In the past there has not been any set requirements or procedures you need to follow in these areas.  At times direct contact with a tower/airfield owner was made, for others there was a call to the Halifax Flight Information Centre (FIC) to file a Notice to airmen (NOTAM), and I hazard to guess that in some instances where some operators not knowing what to do… simply did their operation with no notification and by sheer luck nothing happened.

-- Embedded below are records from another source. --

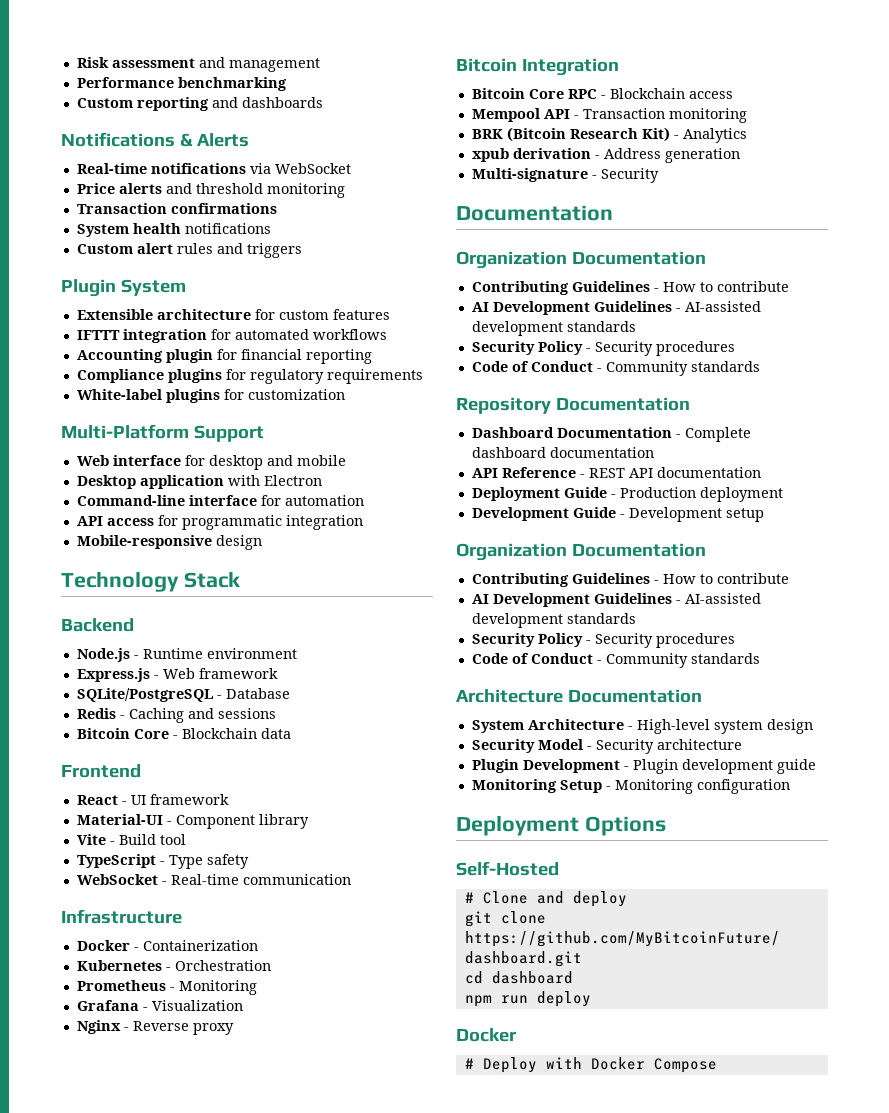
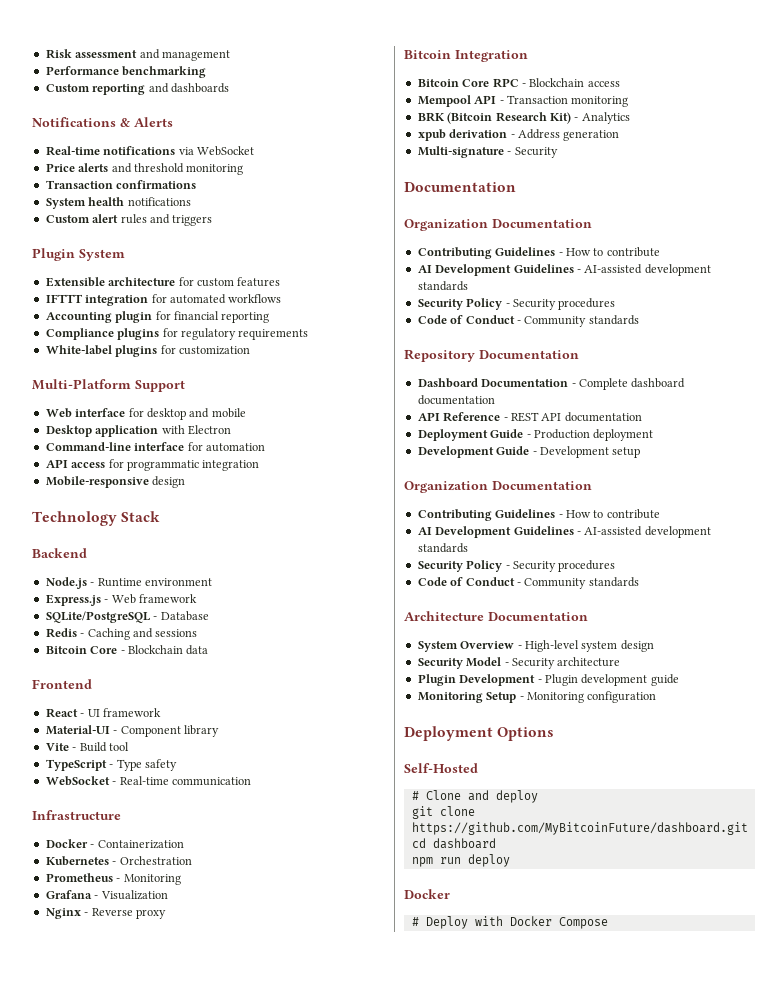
- System Architecture - High-level system design
+ System Overview - High-level system design

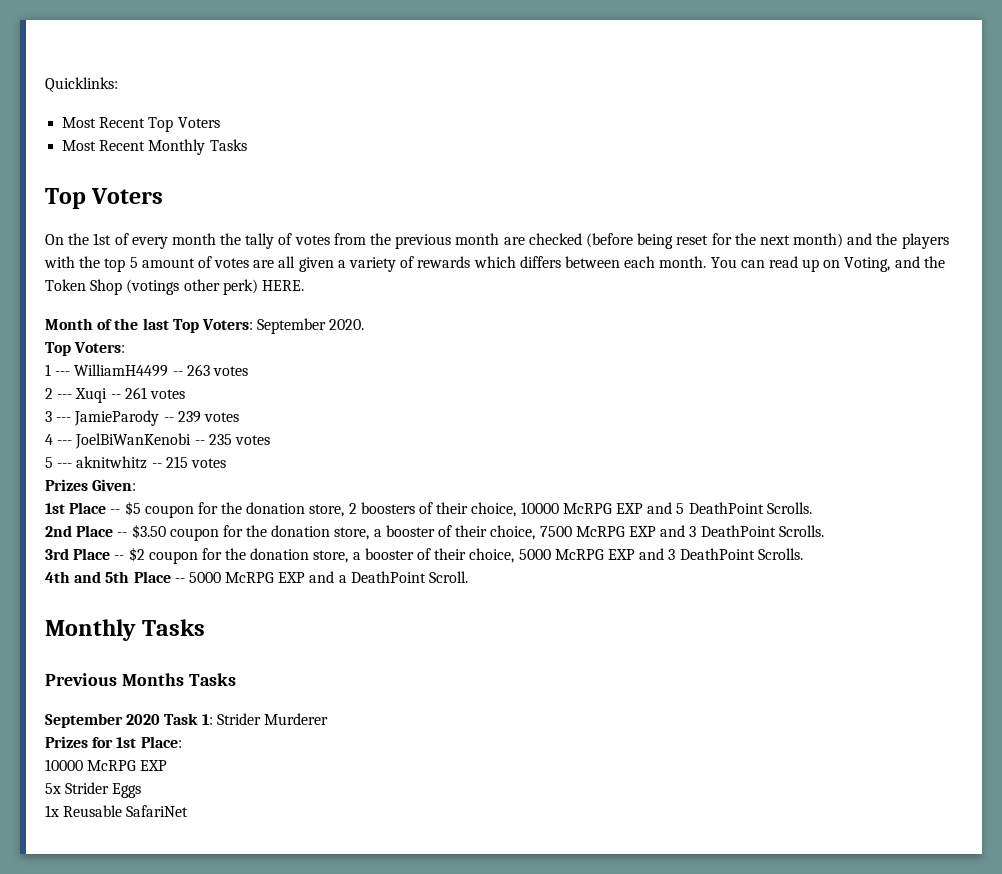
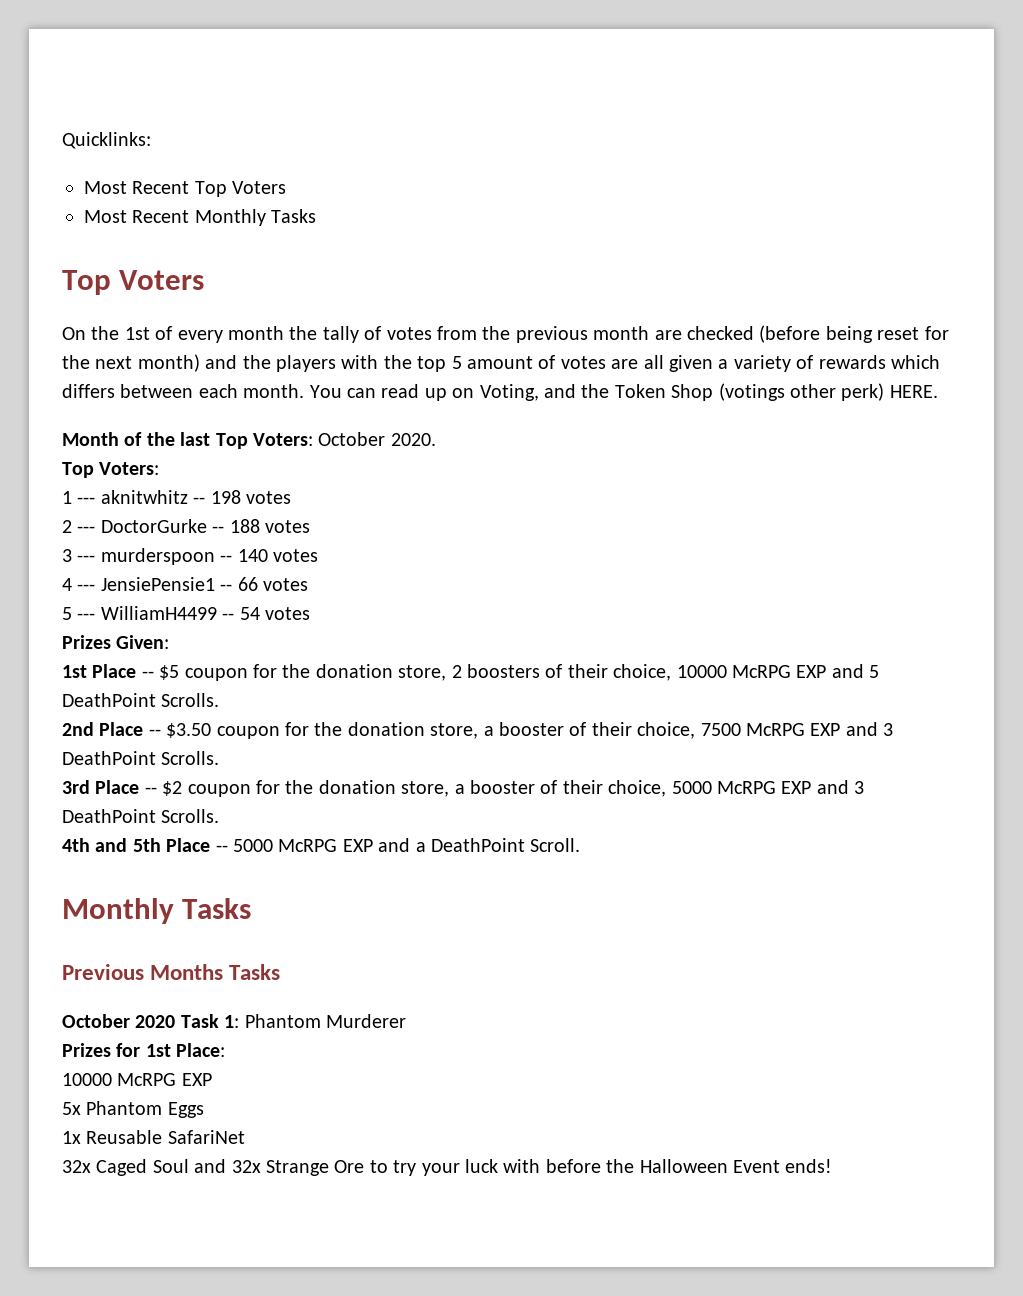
- Month of the last Top Voters: September 2020.
+ Month of the last Top Voters: October 2020.
- 1 --- WilliamH4499 -- 263 votes
+ 1 --- aknitwhitz -- 198 votes
- 2 --- Xuqi -- 261 votes
+ 2 --- DoctorGurke -- 188 votes
- 3 --- JamieParody -- 239 votes
+ 3 --- murderspoon -- 140 votes
- 4 --- JoelBiWanKenobi -- 235 votes
+ 4 --- JensiePensie1 -- 66 votes
- 5 --- aknitwhitz -- 215 votes
+ 5 --- WilliamH4499 -- 54 votes
- September 2020 Task 1: Strider Murderer
+ October 2020 Task 1: Phantom Murderer
- 5x Strider Eggs
+ 5x Phantom Eggs
+ 32x Caged Soul and 32x Strange Ore to try your luck with before the Halloween Event ends!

After talking with TC recently, in anticipation of a national standard, we have agreed on the following procedure for SFOC based UAV operations in controlled airspace within the Moncton FIR:

  1. Once a SFOC has been issued by TC, information will be provided on a central office of primary interest (OPI) for ATS – that would be me.  I can be contacted by any of the means below.  If I am not available callers can contact our Shift Manager (number will be on the phone message).
  2. I can provide airspace information to assist operators who may not be sure of the implications of their operations – if you are not sure if the airspace is controlled or not contact me and I will let you know.
  3. Once it has been determined that a flight will be in controlled airspace I will need to know the following information (via email):
    1. Contact name and phone number, if different than what will be place for the flight indicate what that will be.
    2. Date of flight
    3. Location of flight (latitude and longitude in whole degrees, minutes, and seconds – no decimals), a map indicating the position of the flight in reference to the closest aerodrome would be appreciated – Google Earth works great for this. This includes the area that will be covered, not just the centre point.
    4. Time/duration of the flight, if there is a break of more than an hour between flights I would need the different blocks.
    5. Maximum height of the flight(s), if there is a significant difference between flights (eg/ most at 50ft and one at 200ft) indicate the variance.
    6. A brief description of the UAV (large, small, amount of rotors, colour, etc) – this does not have to be too specific, this is what would be passed to a pilot (most probably do not know what a Phantom 3 looks like).
    7. An indication of the safety precautions you will have in place (eg/ spotter, VHF radio to monitor aircraft traffic, etc).
  4. This will all need to be provided AT LEAST 24 hours in advance of the flight (the earlier the better) between 8am and 4pm, Monday to Friday (except holidays).  Any notification outside these parameters will not be reviewed and as such any flights that take place will be in contravention of the SFOC.
  5. Once the information is received I will contact the agency responsible for the provision of ATS and determine what is required from their standpoint.  Based on the operation it may be deemed nonconsequential to their traffic and as long as normal precautions are followed the flight can proceed without further coordination, for others a call to the tower before and after the flight on the phone, for a small number if the operation is deemed to have a greater possibility to conflict with other traffic a NOTAM may need to be issued, or it may be deemed that for the time and position of the flight it cannot be granted.  In this last case further coordination will be needed to see if an alternate time can be found.
  6. If a NOTAM needs to be issued, this MUST be done by TC.  The practice of having operators request their own NOTAMs will no longer be possible.  In this case I will contact the operator and advise them to call TC and request a NOTAM. This is another reason why at least 24 hour notification is required.
  7. A register will be kept of all requests for statistical purposes.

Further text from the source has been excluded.